But from where does all that hay appear? It doesn’t just show up in our barnyard baled and ready to be fed. We strenuously practice rotational grazing so we can harvest hay on one pasture and let it regrow before the cows rotate back to it. We also purchase hay from other farmers who have more land and resources than we do. Lastly, we utilize cover crops, such as rye grass, to help us meet our forage needs for our herd.

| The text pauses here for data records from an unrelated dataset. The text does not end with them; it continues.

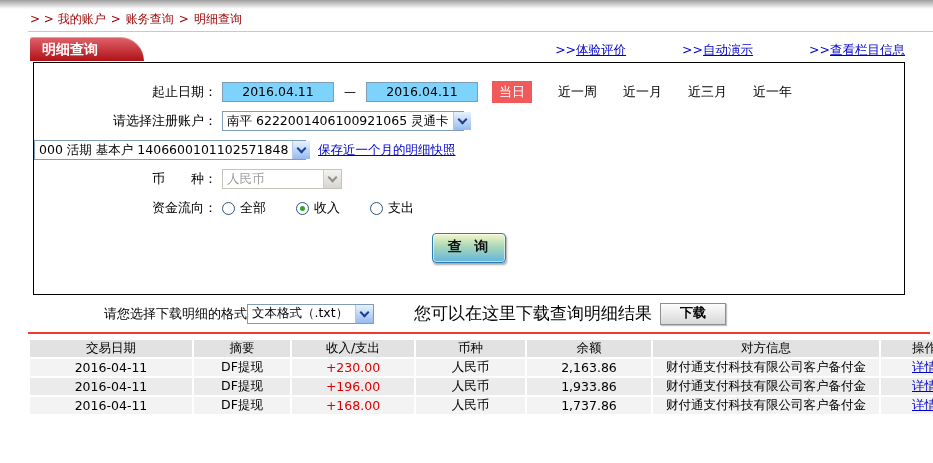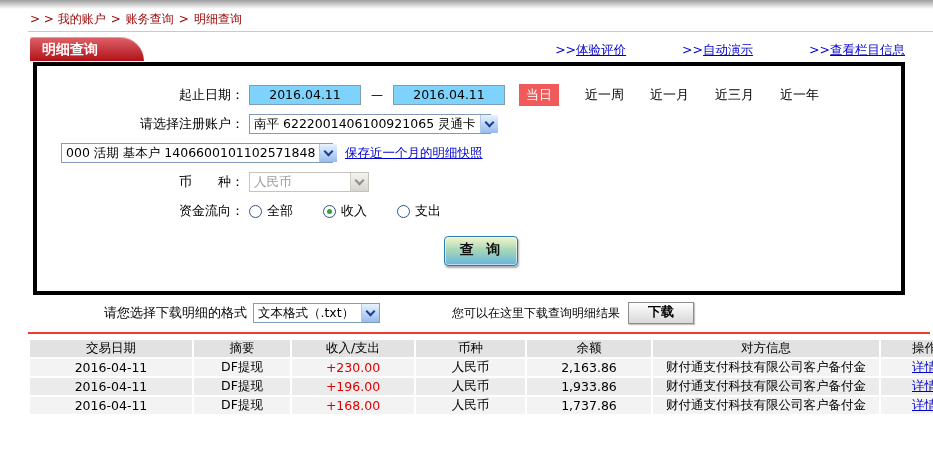--- a/index.html
+++ b/index.html
@@ -21,22 +21,22 @@
     background:linear-gradient(#e0636b,var(--brand-red,#b01218));
     border-radius:3px 26px 0 0;
     box-shadow:inset 0 1px 0 rgba(255,255,255,.35);
   }
   .top-links{position:absolute;right:28px;top:42px;display:flex;gap:56px;margin-left:48px;}
   .top-links a{color:var(--link-blue,#0000cc);text-decoration:none;font-size:12.5px;cursor:pointer;}
   .top-links .lk-txt{text-decoration:underline;}
   
   .form-box{
     position:absolute;left:33px;top:62px;width:872px;height:233px;
-    border:4px solid #000000;background:#fff;box-sizing:border-box;
-    padding-top:18px;overflow:hidden;padding-left:24px;
+    border:1px solid #000000;background:#fff;box-sizing:border-box;
+    padding-top:18px;overflow:hidden;
   }
   .f-row{display:flex;align-items:center;height:22px;margin-bottom:7px;}
   .f-label{width:183px;text-align:right;padding-right:5px;flex:none;font-size:13px;}
   .f-content{display:flex;align-items:center;}
   .text-input{
     display:inline-block;width:110px;height:18px;line-height:18px;text-align:center;
     border:1px solid var(--select-border,#7f9db9);background:#7dd3fc;font-size:12.5px;
   }
   .dash{margin:0 10px;}
   .today-btn{
@@ -79,22 +79,22 @@
     display:block;margin:14px auto 0;width:72px;height:28px;line-height:26px;text-align:center;
     font-size:14px;font-weight:bold;letter-spacing:2px;color:#111;cursor:pointer;
     border:1px solid #2c7cb8;border-radius:4px;
     background:linear-gradient(#f6f6c9,#a8d8b8 45%,#64b4e0);
     box-shadow:1px 2px 2px #aaa, inset 0 0 0 1px rgba(255,255,255,.55);
     font-family:Liberation Mono, monospace;
   }
   
   .download-row{position:absolute;left:0;top:302px;width:933px;display:flex;align-items:center;}
   .dl-label{margin-left:104px;font-size:13px;}
-  .download-row .select{margin-left:6px;}
-  .dl-hint{margin-left:72px;font-size:12px;}
+  .download-row .select{}
+  .dl-hint{margin-left:40px;font-size:17px;}
   .dl-btn{
     margin-left:8px;width:64px;height:20px;line-height:18px;text-align:center;font-weight:bold;font-size:13px;
     border:1px solid #8e8e8e;background:linear-gradient(#fdfdfd,#d8d8d8);
     box-shadow:1px 1px 1px #c4c4c4;cursor:pointer;
   }
   .red-divider{position:absolute;left:28px;right:3px;top:332px;border-top:2px solid var(--divider-red,#f03b2d);}
   
   .tx-table{
     position:absolute;left:28px;top:338px;width:902px;
     border-collapse:separate;border-spacing:2px;table-layout:fixed;background:#fff;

This year, we planted rye grass as a cover crop on the cornfields that we chopped for silage. We planted the fields in September and with some fall moisture the grass grew about five inches before the cold of December set in. The grass will go dormant through the winter and in the spring, with sun and rain, will start to grow again. When it is about 36 inches high, we will either cut and bale it for additional forage for next fall or we may chop it and feed it as ryelage. The weather will play a large role in that decision, as it does for many of our feeding and management decisions, in general.

Grass ranching

Regardless of how the rye shakes out next spring, a grass management plan is present on nearly every cattle farm or ranch in the nation. Farmers and ranchers utilize grass for cows because it’s a sustainable way to raise cattle. It’s a way to use human-inedible feedstuffs, ending with a highly nutritious and delicious product, beef. Bonus: a freshly cut hayfield smells a lot better than my clothes after I’ve assisted with a rare, but inevitable, calf delivery.